Meet Neal

Meet Neal Griebling

In one way or another, my focus has always been to serve others, helping them to find peace and fulfillment.  This journey has taken some interesting and unexpected turns along the way, as most do.  But in the end, it’s been the best journey I could have asked for.  Today, my fondest wish is that every person I am privileged to serve can eventually say the same.

My first (and longest) career was as a planner, program developer and fundraiser. It was a career I wandered into quite by accident.

I had intended to teach history at a university and found myself halfway through a Master’s Degree program at the University of Wisconsin-Milwaukee when I realized that the university teaching market would be glutted by the time I finished a doctoral program. This was the height of the Vietnam War and college undergrads were opting to extend their military deferments.

I dropped out of my master’s program and took a job at the university with the Instructional Media Laboratory (IML). The IML was the program development arm of the university and we developed new courses that featured programmed instruction, audio tape, radio and television. I was working with a dynamic young TV director at the time who had a wealth of exciting ideas. Working with him, I wrote a successful grant proposal funded by the National Endowment for the Humanities which featured a series of interviews with such luminaries as Aaron Copeland, Cassius Clay (as he was known then), Barbara Walters, and Dizzy Gillespie. The program went on to receive national recognition. From that point on, I was hooked on developing programs and securing the funds to underwrite them.

For the next 25 years, I raised millions of dollars for nonprofit organizations in Milwaukee, Wisconsin, Portland Oregon, and Pittsburgh, Pennsylvania. There was a great deal of discretionary federal dollars and although the grant-making process was very competitive, the agencies I worked for were very knowledgeable in knowing how to master the application process.

I came to Pittsburgh in 1980 and took a job with the Allegheny Intermediate Unit (a regional education agency that provided special education and other services to each of the suburban school districts within Allegheny County). There I completed proposals to secure contracts for special education curricula and to create a school-to-work program for economically disadvantaged students in 12 school districts.

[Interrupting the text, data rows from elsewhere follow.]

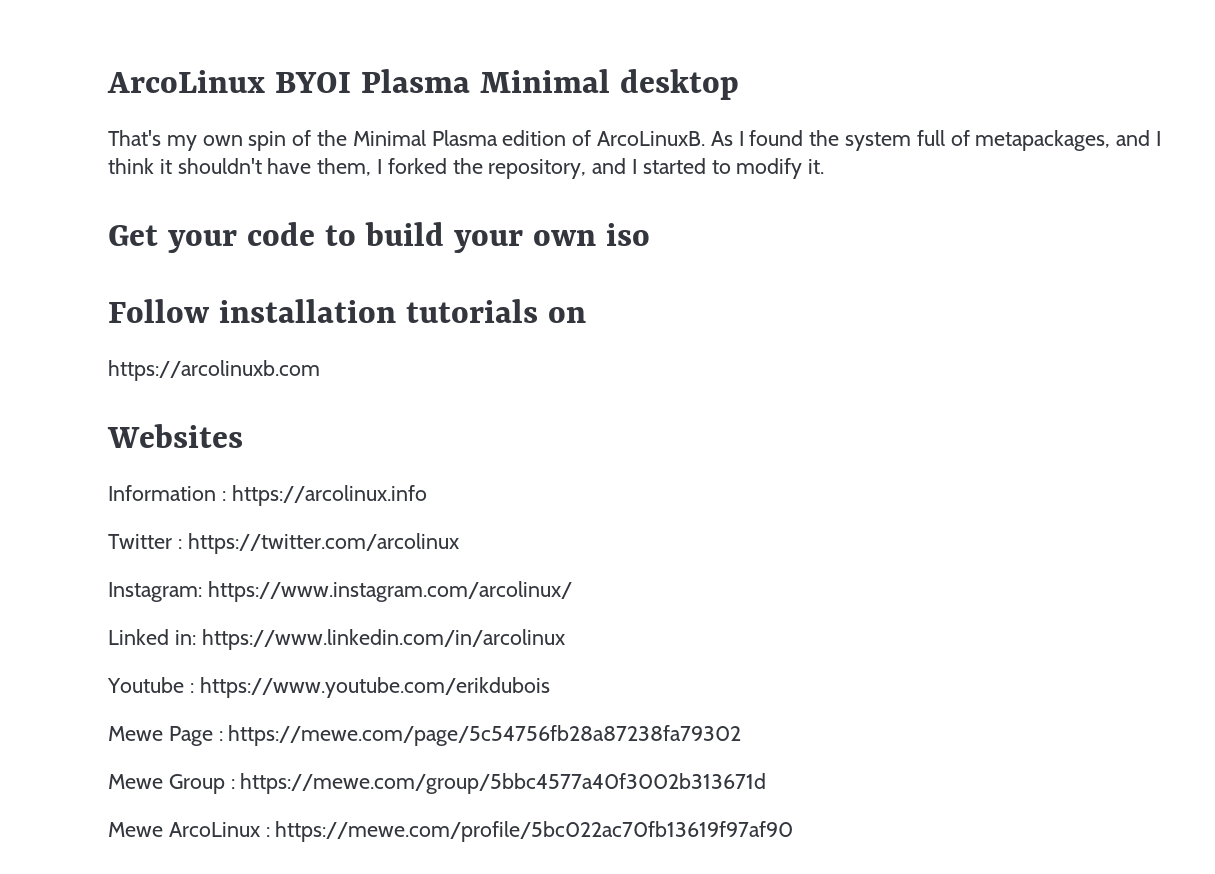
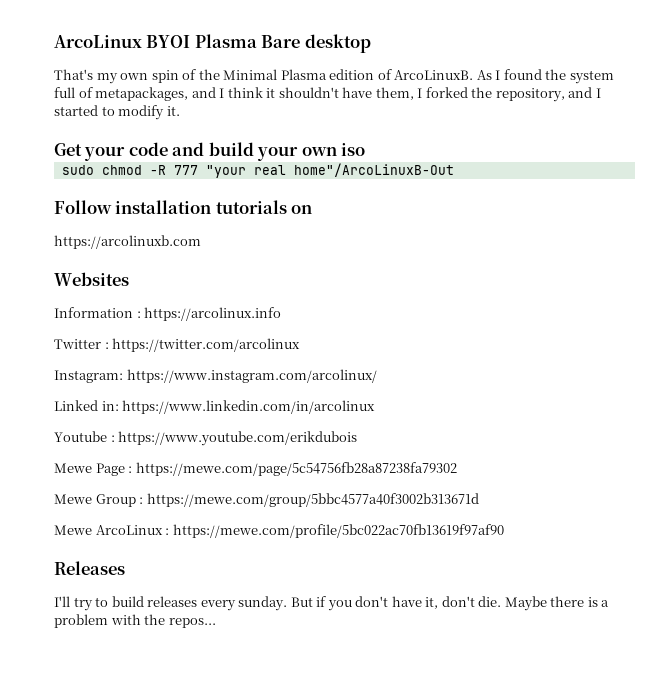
- ArcoLinux BYOI Plasma Minimal desktop
+ ArcoLinux BYOI Plasma Bare desktop
- Get your code to build your own iso
+ Get your code and build your own iso
+ sudo chmod -R 777 "your real home"/ArcoLinuxB-Out
+ Releases
+ I'll try to build releases every sunday. But if you don't have it, don't die. Maybe there is a problem with the repos...

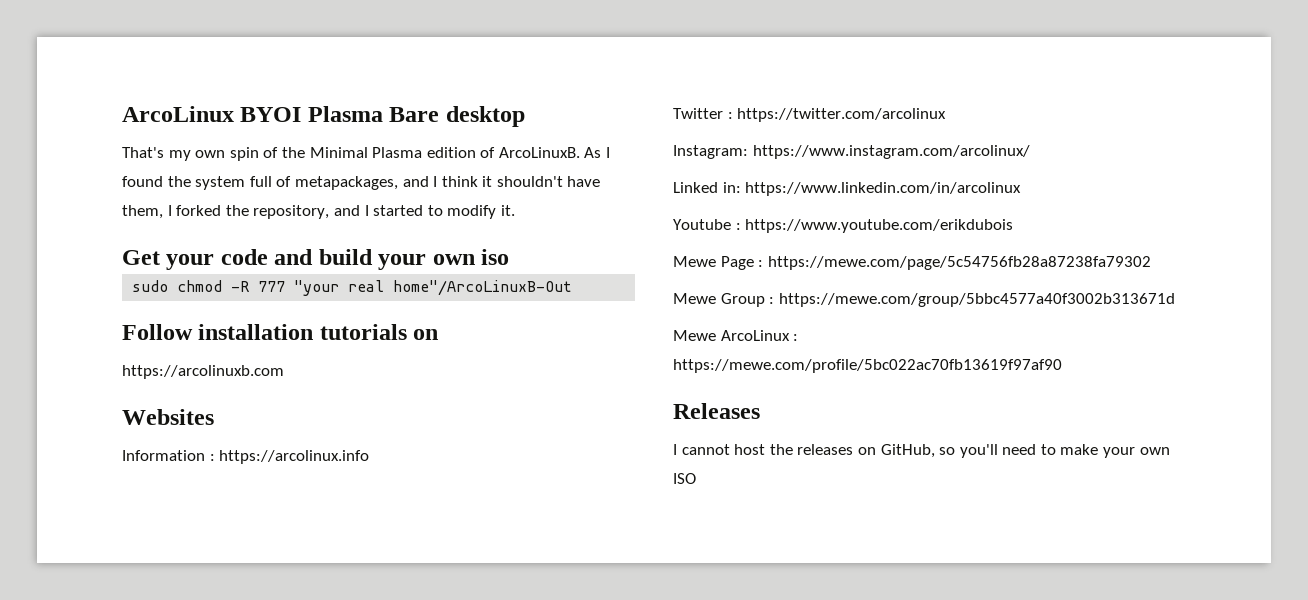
- I'll try to build releases every sunday. But if you don't have it, don't die. Maybe there is a problem with the repos...
+ I cannot host the releases on GitHub, so you'll need to make your own ISO

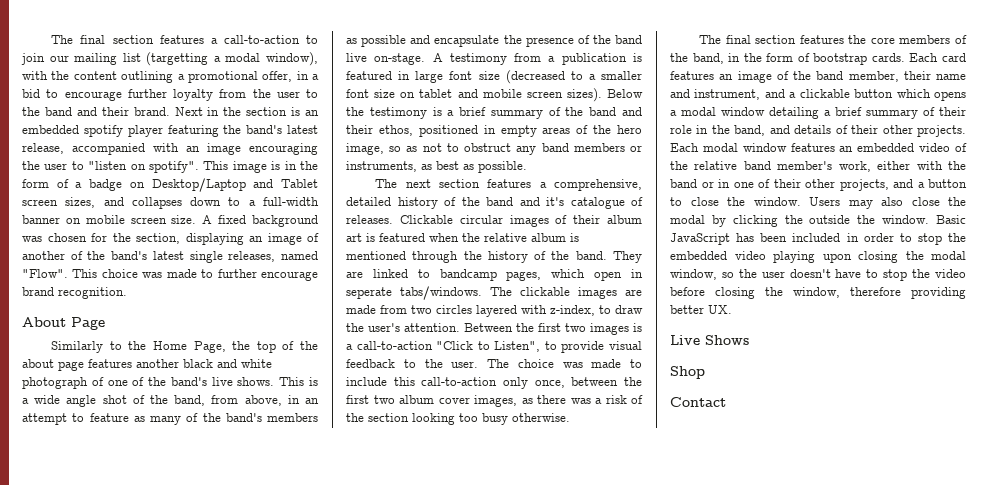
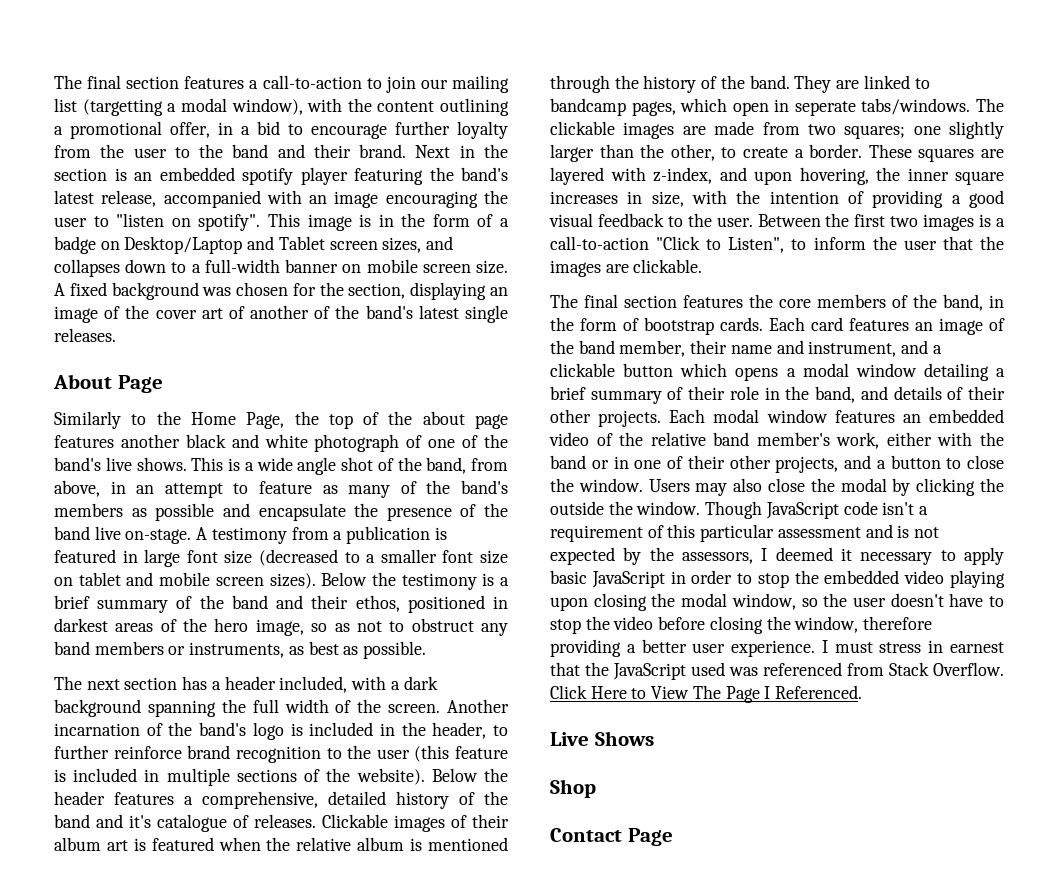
- A fixed background was chosen for the section, displaying an image of another of the band's latest single releases, named "Flow". This choice was made to further encourage brand recognition.
+ A fixed background was chosen for the section, displaying an image of the cover art of another of the band's latest single releases.
- Below the testimony is a brief summary of the band and their ethos, positioned in empty areas of the hero image, so as not to obstruct any band members or instruments, as best as possible.
+ Below the testimony is a brief summary of the band and their ethos, positioned in darkest areas of the hero image, so as not to obstruct any band members or instruments, as best as possible.
- The next section features a comprehensive, detailed history of the band and it's catalogue of releases.
+ The next section has a header included, with a dark background spanning the full width of the screen. Another incarnation of the band's logo is included in the header, to further reinforce brand recognition to the user (this feature is included in multiple sections of the website). Below the header features a comprehensive, detailed history of the band and it's catalogue of releases.
- Clickable circular images of their album art is featured when the relative album is mentioned through the history of the band.
+ Clickable images of their album art is featured when the relative album is mentioned through the history of the band.
- The clickable images are made from two circles layered with z-index, to draw the user's attention.
+ The clickable images are made from two squares; one slightly larger than the other, to create a border. These squares are layered with z-index, and upon hovering, the inner square increases in size, with the intention of providing a good visual feedback to the user.
- Between the first two images is a call-to-action "Click to Listen", to provide visual feedback to the user. The choice was made to include this call-to-action only once, between the first two album cover images, as there was a risk of the section looking too busy otherwise.
+ Between the first two images is a call-to-action "Click to Listen", to inform the user that the images are clickable.
- Basic JavaScript has been included in order to stop the embedded video playing upon closing the modal window, so the user doesn't have to stop the video before closing the window, therefore providing better UX.
+ Though JavaScript code isn't a requirement of this particular assessment and is not expected by the assessors, I deemed it necessary to apply basic JavaScript in order to stop the embedded video playing upon closing the modal window, so the user doesn't have to stop the video before closing the window, therefore providing a better user experience. I must stress in earnest that the JavaScript used was referenced from Stack Overflow. Click Here to View The Page I Referenced.
- Contact
+ Contact Page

In 1990 I left the AIU to take a position as Director of Development with the St. Francis Health System. My focus shifted from federal dollars to foundation support and major gifts. I stayed nine years, but my heart wasn’t in my work anymore. When my boss took a position in Cleveland, I knew it was time – not only to leave – but to explore other options.

I had no idea of what career to pursue. Fundraising was the one niche I knew intimately. I was in my late fifties and I was very aware of the reality of age discrimination. Fortunately, it was my destiny to encounter not one, but three outstanding mentors who helped me identify and find work I love. I did not seek them out so much as they found me. I don’t believe in coincidences.

During a 24 month period I studied intensively with Fern Gorin who had developed a holistic approach to career development in the mid-1980s. I received certification as a career consultant and coach and later modified her model which I now call Life-Work Discovery.

I met and worked with Diane Martin, a Zen priest and Jungian analyst who offered an innovative chaplaincy program. I chose hospice as my area of focus and was subsequently asked to lead a nonprofit organization, Peaceful Dwelling Place, which trained volunteers to become compassionate companions to the dying and their families in the greater Pittsburgh region.

Finally, I discovered the ground-breaking work of David K. Reynolds who offered a synthesis of two Japanese psychotherapies that he called Constructive Living. I trained with Greg Krech, one of David’s foremost students and received certification as a trainer to present the Constructive Living lifeway.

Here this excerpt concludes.